あすなろうで一緒に重ねてきた経験があるし、音楽の笑いのツボも似てるし話が早いですね。録音は全部僕がやったのでMIXだけDEWマキノさんにやってもらうというのは初体験でした。開口一番「あいかわらずめちゃくちゃだね〜」でしたが。コンプのかけ方、音の磨き方。曲の土台からの組み立て方。早いし的確。技師と勝手に呼んでいます。町に一つはあってほしい自転車屋さんのように。困ったら技師に相談だ。

てなわけで、アルバムのMIXは僕とDEWマキノさんと半々でやりました。今聴くととっちらかってないのは遊び方が似てるからでしょうか。クレジット表記に書いてますので二人のMIXを聴き比べるという面白さもありますね。

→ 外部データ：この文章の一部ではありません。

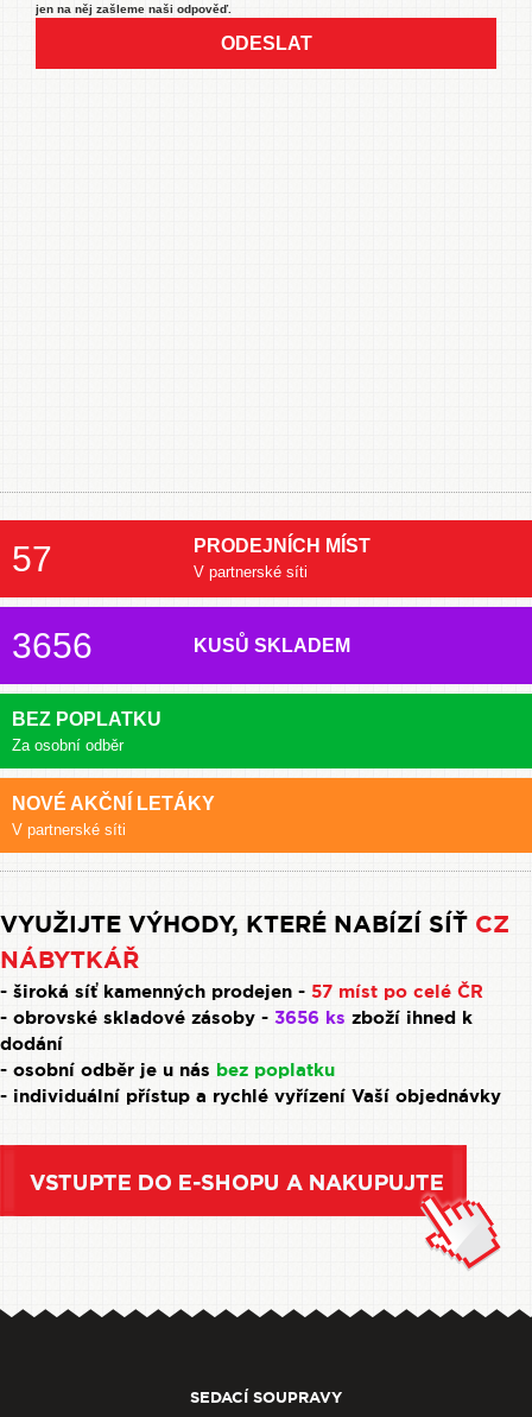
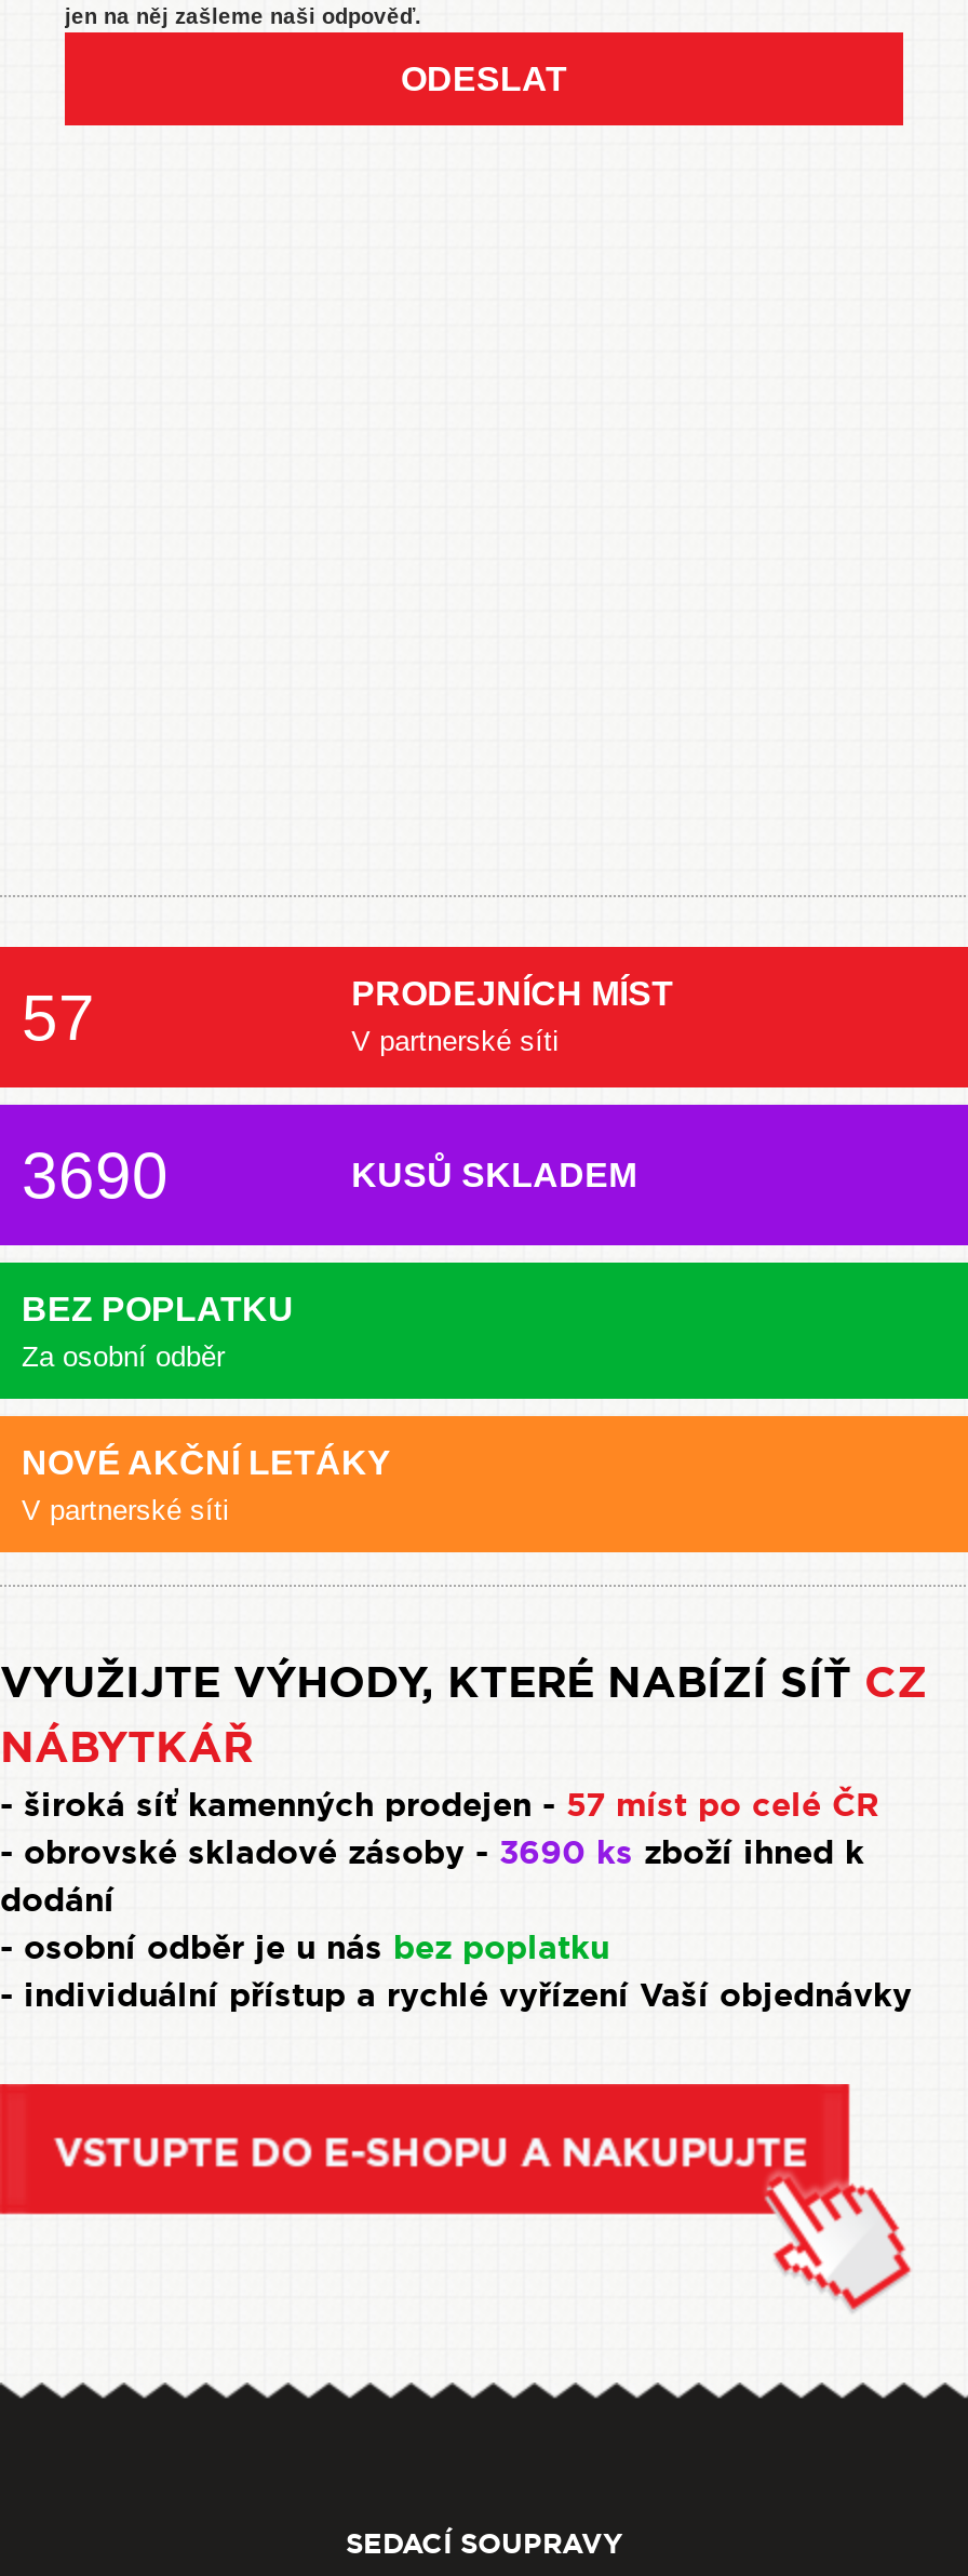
[12,626,93,665] 3656 -> [22,1139,169,1211] 3690
[0,1006,473,1030] - obrovské skladové zásoby - 3656 ks zboží ihned k -> [0,1831,864,1874] - obrovské skladové zásoby - 3690 ks zboží ihned k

ー<たどたどしさ>というのも今作のキーワードだと感じました。

僕のドラムやなんちゃってトランペットにしろ、全部へたくそですからね。先日「テレフォンナンバーない」がラジオでかかったのですがそのパーソナリティの方が「このボイパがまた下手で、それが最高なんですよ」と言っていただいてましたが、ほんとそういうことですね。お化粧や修正はいくらでもできるけど、原石はまさにそこにしか存在しませんもの。これが今作のたどたどしさ、ということかもしれません。ノイズやミスの音はあまり消していませんし、アコギの弦はサビサビのものを使ってたり、あと歌以外はテイクをほぼ重ねていないのも大きいと思います。やはり発生当初のエネルギーというのは計り知れないものがあります。「ゴルフできない」のギターとかはワンテイクでやったので音も外していますが、情熱が吹き出した!と思ったので採用しました。「チェスできない」に至っては寝起きですぐにアコギを手に取ってチューニングをランダムに狂わせて即興で歌ったものです。3時間後、目がちゃんと覚めて改めて聴いたところ、よしうまくいったと思ったのでこれも採用です。この曲は完全に再現不可能です。いろいろ遠回りはしてますが音の分離だけは意識的にやりました。

ーでは最後に一言お願いします。

『PLAYBOY』は現時点で僕が考えるHi-Fiサウンドだと思ってます。

新しい、古いという時間軸のHi-Fiではなく、今グッとくるサウンドという意味で。

あと、歌詞もぜひ覚えてライブで一緒に歌ってください。きっと楽しくなれますよ。

極彩色のベッドルーム色男サウンド「PLAYBOY」をよろしくお願いします。